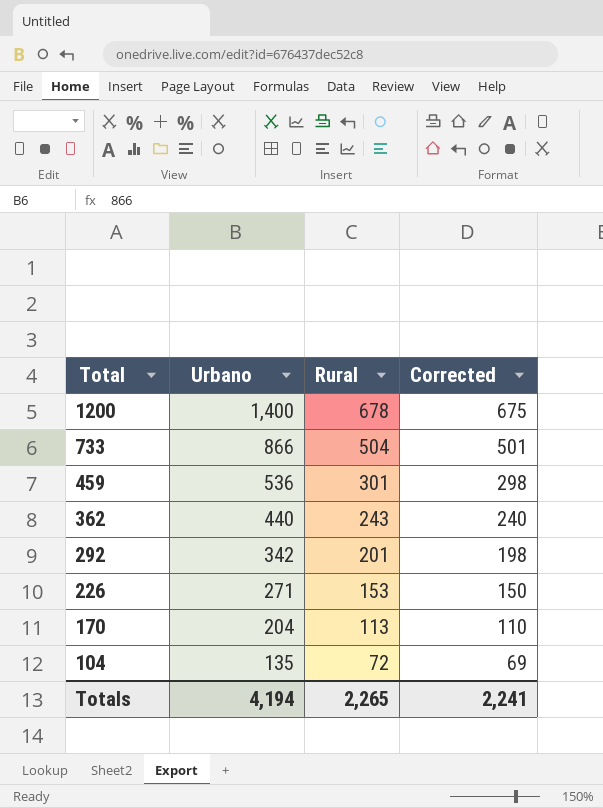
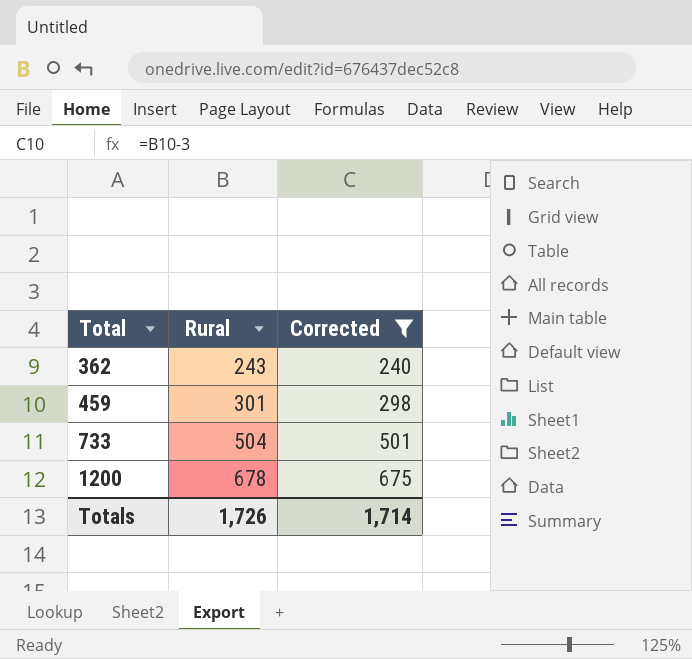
filter: none -> Corrected >= 240
row order: Total descending -> Total ascending
column Urbano | position: 2 -> none
Totals | Rural: 2,265 -> 1,726
Totals | Corrected: 2,241 -> 1,714

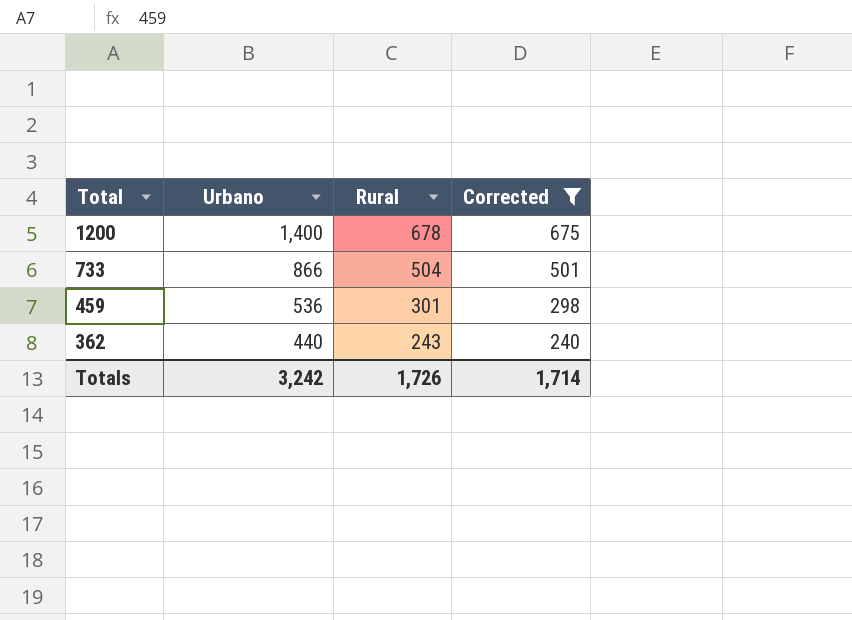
row order: Total ascending -> Total descending
column Urbano | position: none -> 2

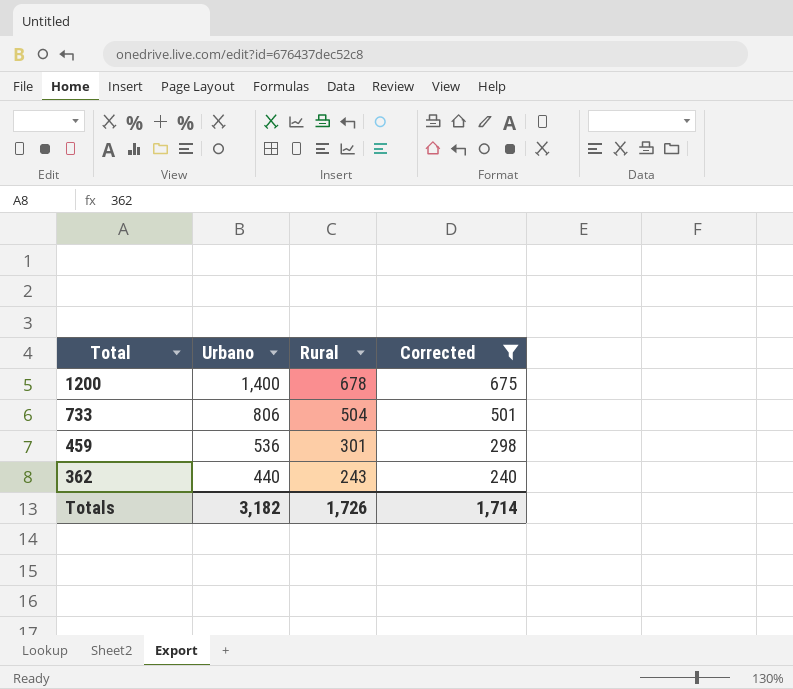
733 | Urbano: 866 -> 806
Totals | Urbano: 3,242 -> 3,182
+--
• What to produce: Go through the listing above and return each line where the word "none" occurs.

• Result of the exercise:
filter: none -> Corrected >= 240
column Urbano | position: 2 -> none
column Urbano | position: none -> 2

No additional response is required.